PROBLEM REQUIREMENTS — For the entries that follow, tally the lines holding the string "built". Give the total and nothing else.

EXERCISE INPUT —
# # #
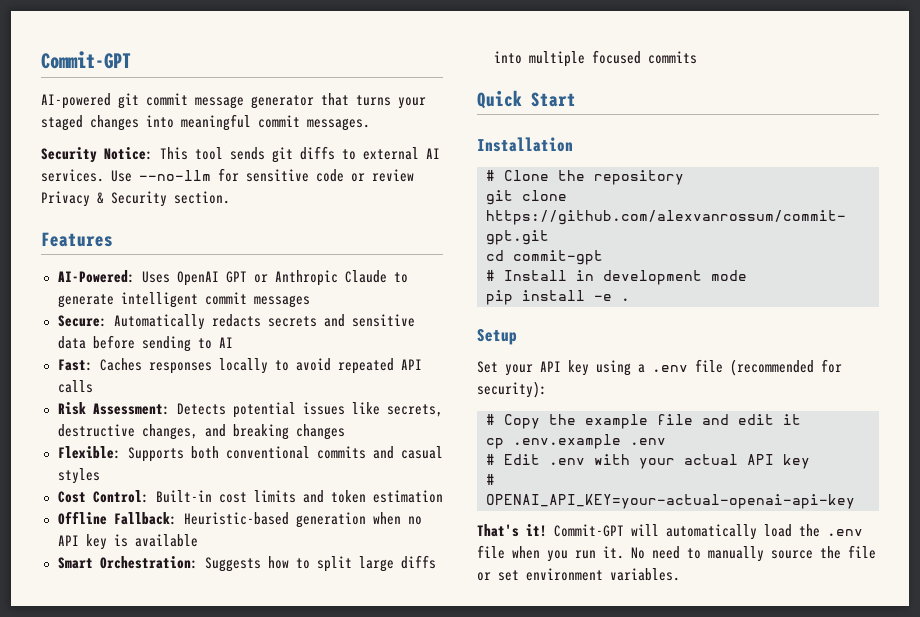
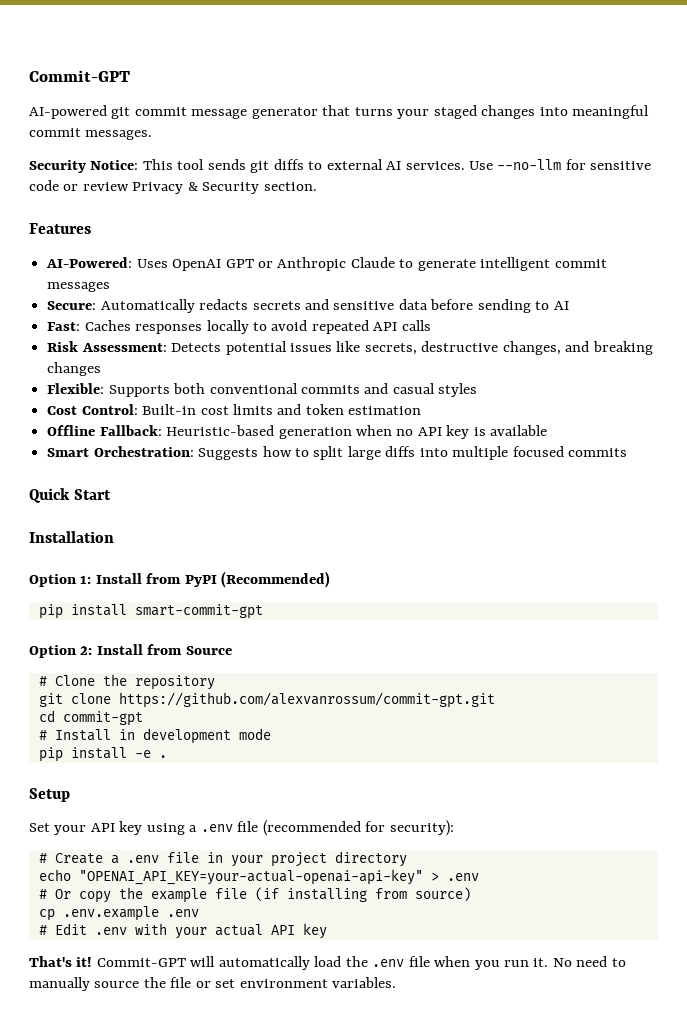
+ Option 1: Install from PyPI (Recommended)
+ pip install smart-commit-gpt
+ Option 2: Install from Source
- # Copy the example file and edit it
+ # Create a .env file in your project directory
+ echo "OPENAI_API_KEY=your-actual-openai-api-key" > .env
+ # Or copy the example file (if installing from source)
- # OPENAI_API_KEY=your-actual-openai-api-key

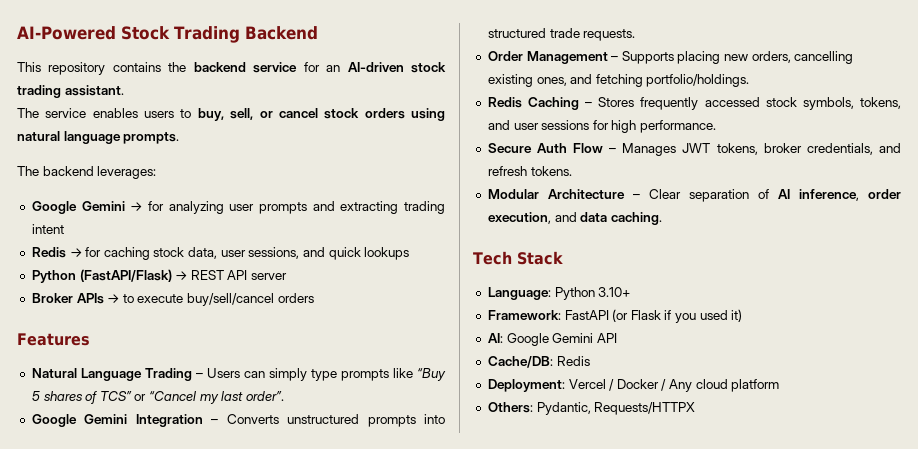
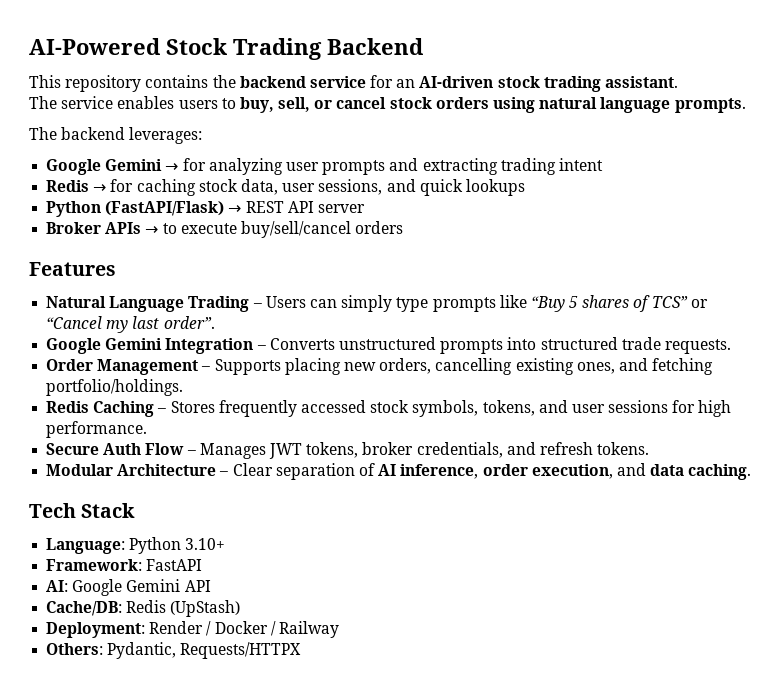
- Framework: FastAPI (or Flask if you used it)
+ Framework: FastAPI
- Cache/DB: Redis
+ Cache/DB: Redis (UpStash)
- Deployment: Vercel / Docker / Any cloud platform
+ Deployment: Render / Docker / Railway

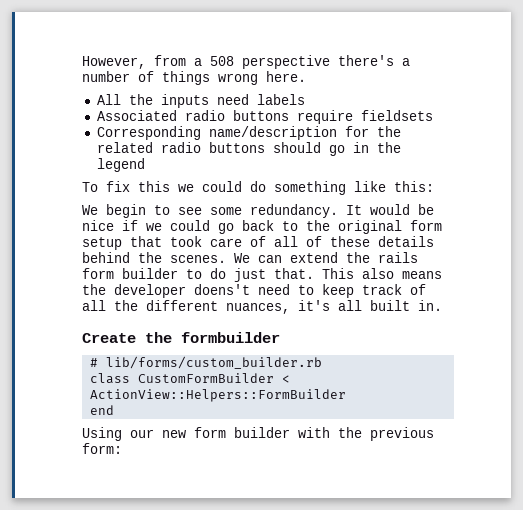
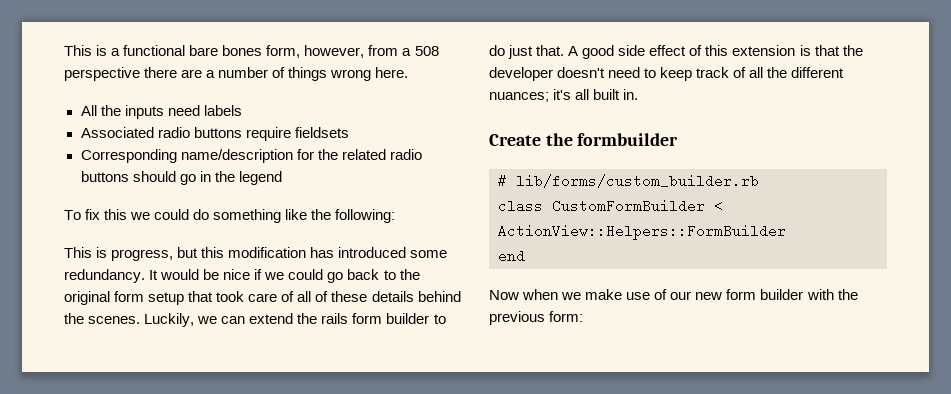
- However, from a 508 perspective there's a number of things wrong here.
+ This is a functional bare bones form, however, from a 508 perspective there are a number of things wrong here.
- To fix this we could do something like this:
- We begin to see some redundancy.
+ To fix this we could do something like the following:
+ This is progress, but this modification has introduced some redundancy.
- We can extend the rails form builder to do just that.
+ Luckily, we can extend the rails form builder to do just that.
- This also means the developer doens't need to keep track of all the different nuances, it's all built in.
+ A good side effect of this extension is that the developer doesn't need to keep track of all the different nuances; it's all built in.
- Using our new form builder with the previous form:
+ Now when we make use of our new form builder with the previous form:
# # #
OUTPUT FOR THIS EXERCISE — 2